Supplied data
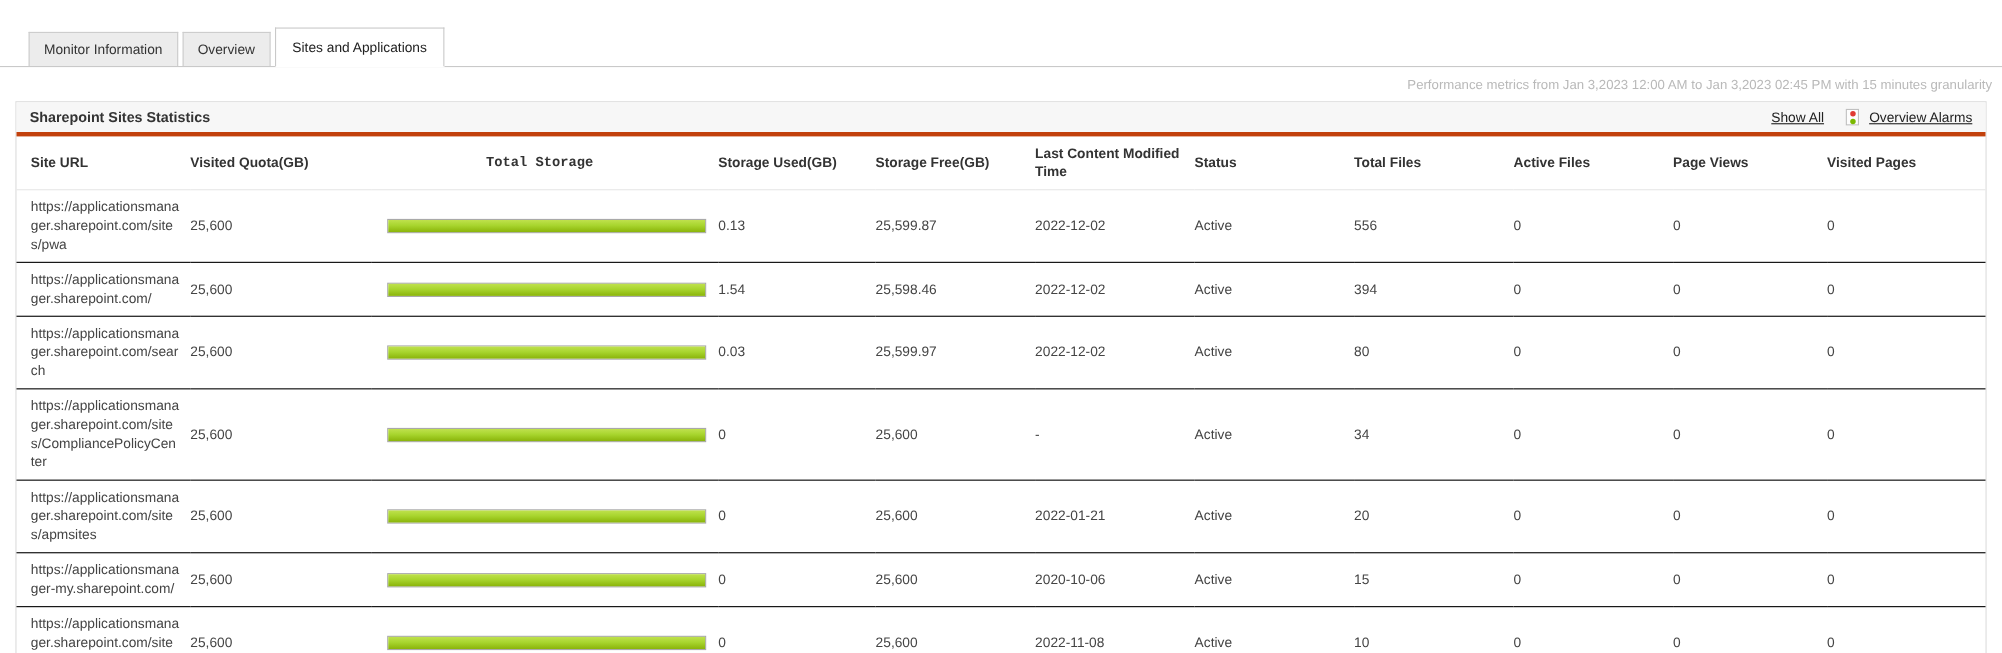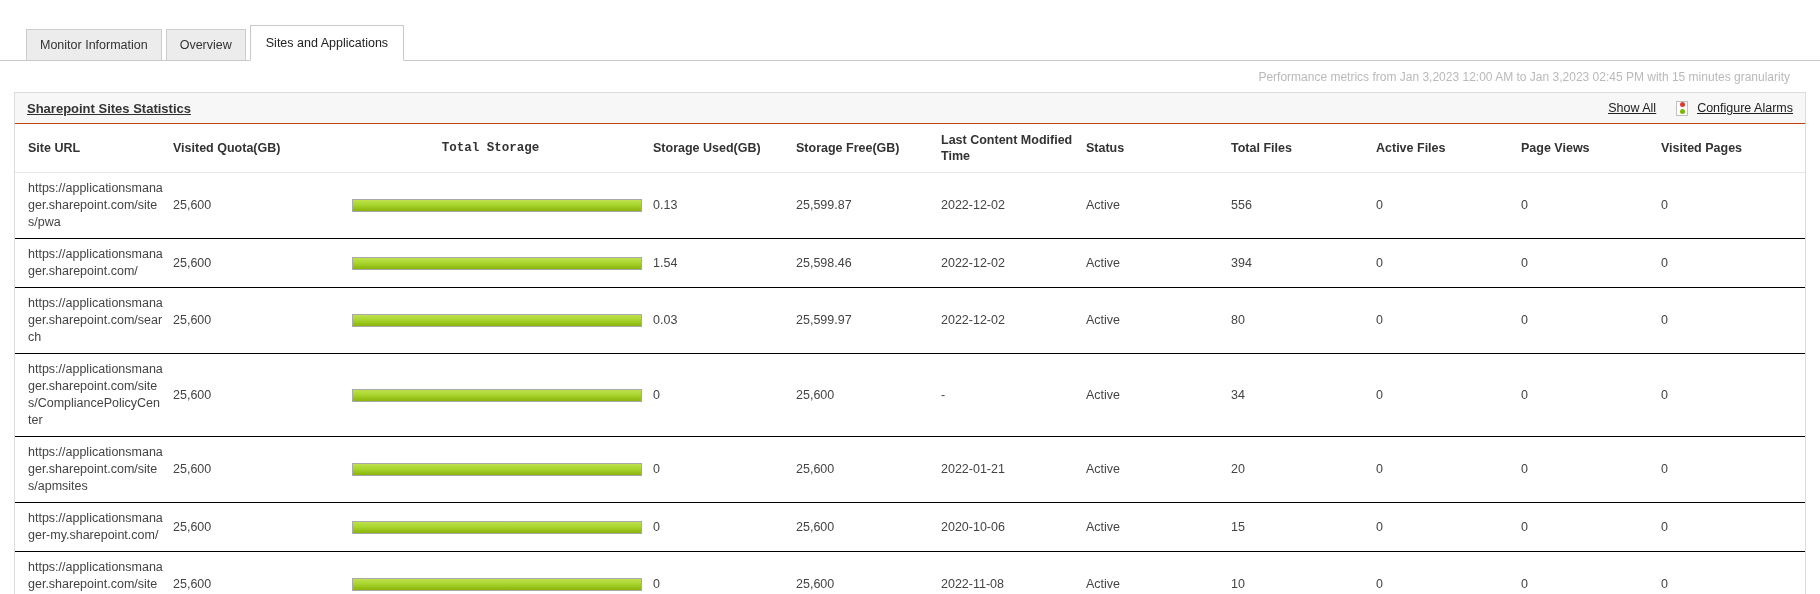--- a/index.html
+++ b/index.html
@@ -16,7 +16,7 @@
     border: 1px solid #c9c9c9; border-bottom: 1px solid #fff; margin-bottom: -1px; }
 
   
-  .perf-note { text-align: right; color: #b9b9b9; font-size: 12px; padding: 9px 30px 6px 0; }
+  .perf-note { text-align: right; color: #b9b9b9; font-size: 12px; padding: 9px 9px 6px 0; }
 
   
   .panel { margin: 2px 14px 0 14px; border: 1px solid #dcdcdc; }

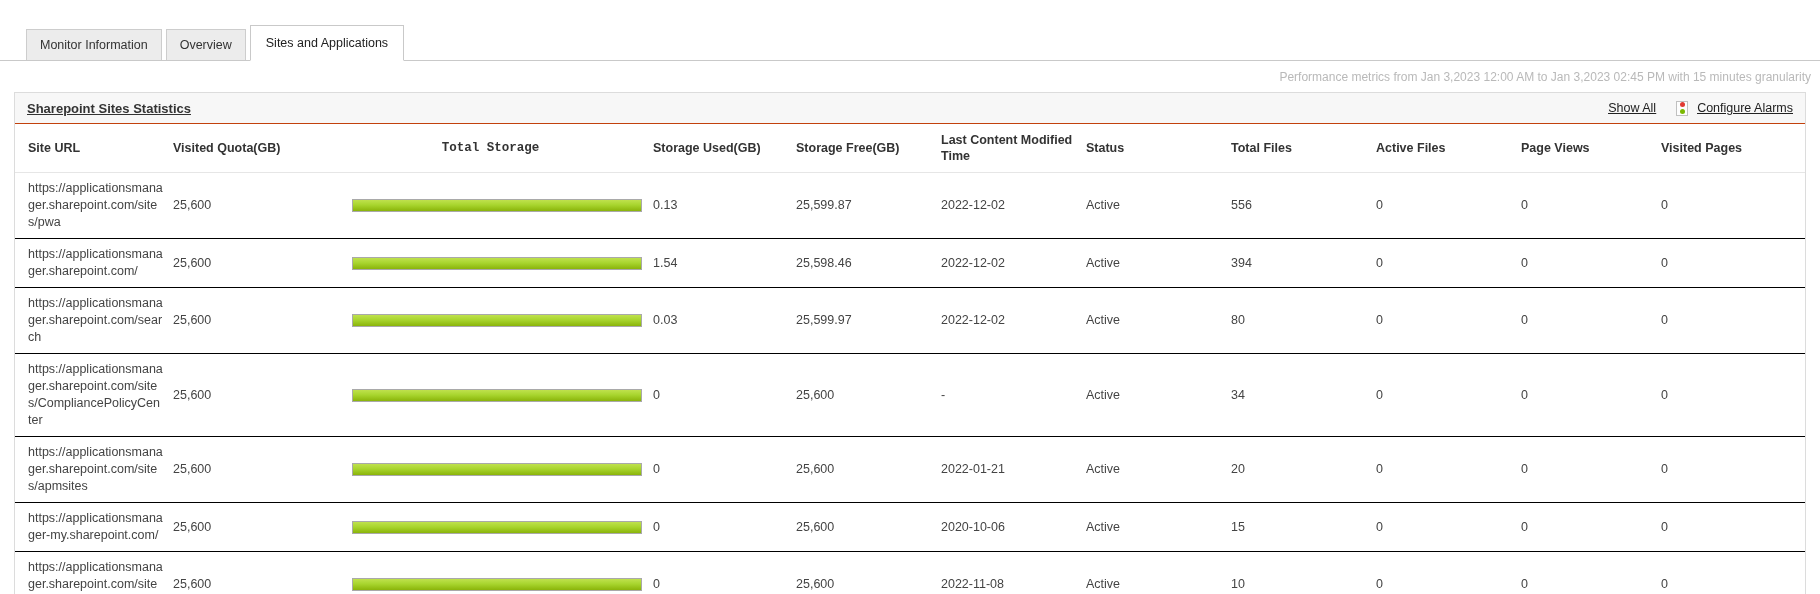--- a/index.html
+++ b/index.html
@@ -21,7 +21,7 @@
   
   .panel { margin: 2px 14px 0 14px; border: 1px solid #dcdcdc; }
   .panel-header { display: flex; justify-content: space-between; align-items: center;
-    background: #f7f7f7; border-bottom: 1px solid #c2410c; padding: 7px 12px; height: 31px; text-decoration: underline; }
+    background: #f7f7f7; border-bottom: 4px solid #c2410c; padding: 7px 12px; height: 31px; }
   .panel-title { font-size: 13px; font-weight: bold; color: #333; }
   .panel-actions { display: flex; align-items: center; gap: 9px; }
   .hlink { font-size: 12.5px; color: #222; text-decoration: underline; cursor: pointer; }

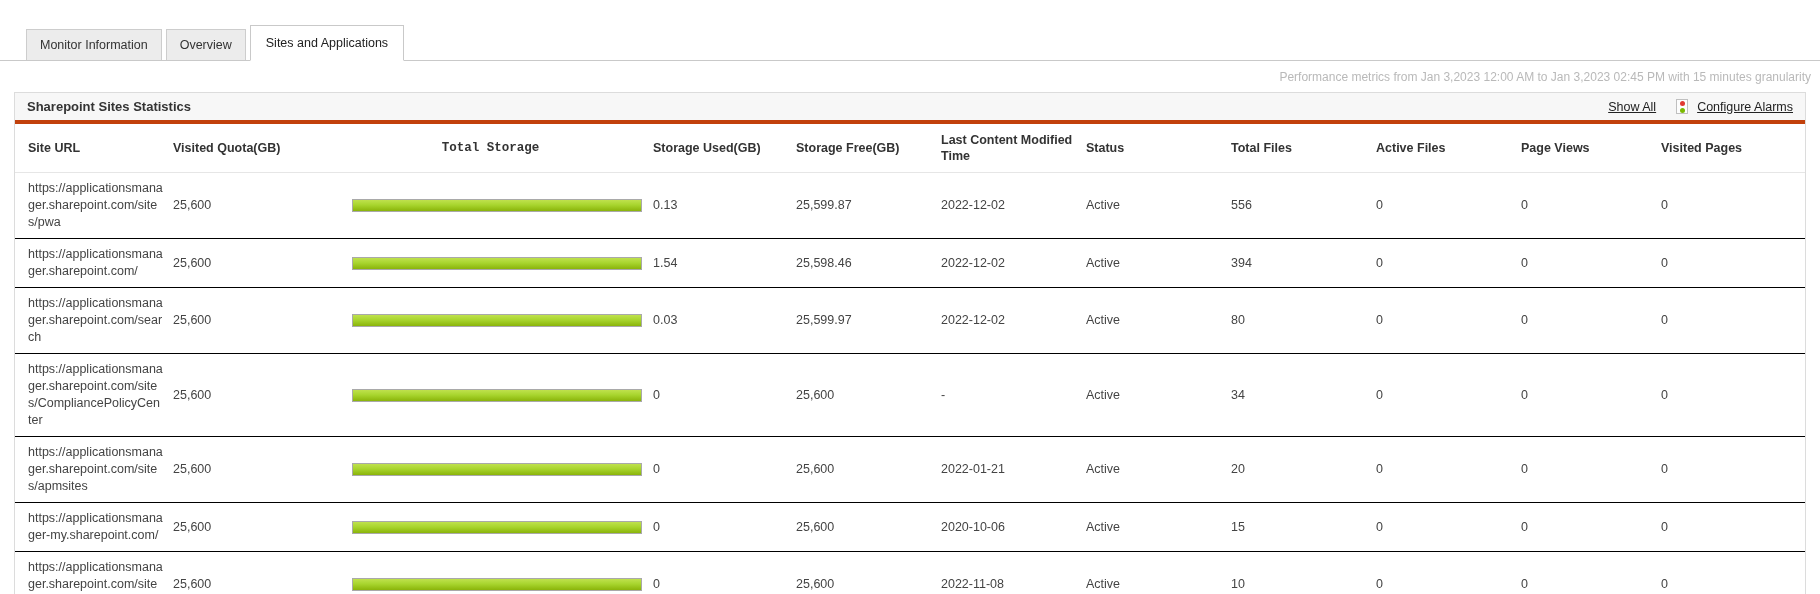--- a/index.html
+++ b/index.html
@@ -66,7 +66,7 @@
         <span class="dot" id="dot-red" style="background: rgb(224, 58, 50);"></span>
         <span class="dot" id="dot-green" style="background: rgb(122, 184, 0);"></span>
       </span>
-      <span class="hlink">Configure Alarms</span>
+      <span class="hlink">Overview Alarms</span>
     </div>
   </div>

What is expected
Find the line containing "padding: 9px 30px" in the listing above. Restate it and every line after it, word for word, through the final line, leaving out the pictures.

Exercise output
-  .perf-note { text-align: right; color: #b9b9b9; font-size: 12px; padding: 9px 30px 6px 0; }
+  .perf-note { text-align: right; color: #b9b9b9; font-size: 12px; padding: 9px 9px 6px 0; }
 
   
   .panel { margin: 2px 14px 0 14px; border: 1px solid #dcdcdc; }

--- a/index.html
+++ b/index.html
@@ -21,7 +21,7 @@
   
   .panel { margin: 2px 14px 0 14px; border: 1px solid #dcdcdc; }
   .panel-header { display: flex; justify-content: space-between; align-items: center;
-    background: #f7f7f7; border-bottom: 1px solid #c2410c; padding: 7px 12px; height: 31px; text-decoration: underline; }
+    background: #f7f7f7; border-bottom: 4px solid #c2410c; padding: 7px 12px; height: 31px; }
   .panel-title { font-size: 13px; font-weight: bold; color: #333; }
   .panel-actions { display: flex; align-items: center; gap: 9px; }
   .hlink { font-size: 12.5px; color: #222; text-decoration: underline; cursor: pointer; }

--- a/index.html
+++ b/index.html
@@ -66,7 +66,7 @@
         <span class="dot" id="dot-red" style="background: rgb(224, 58, 50);"></span>
         <span class="dot" id="dot-green" style="background: rgb(122, 184, 0);"></span>
       </span>
-      <span class="hlink">Configure Alarms</span>
+      <span class="hlink">Overview Alarms</span>
     </div>
   </div>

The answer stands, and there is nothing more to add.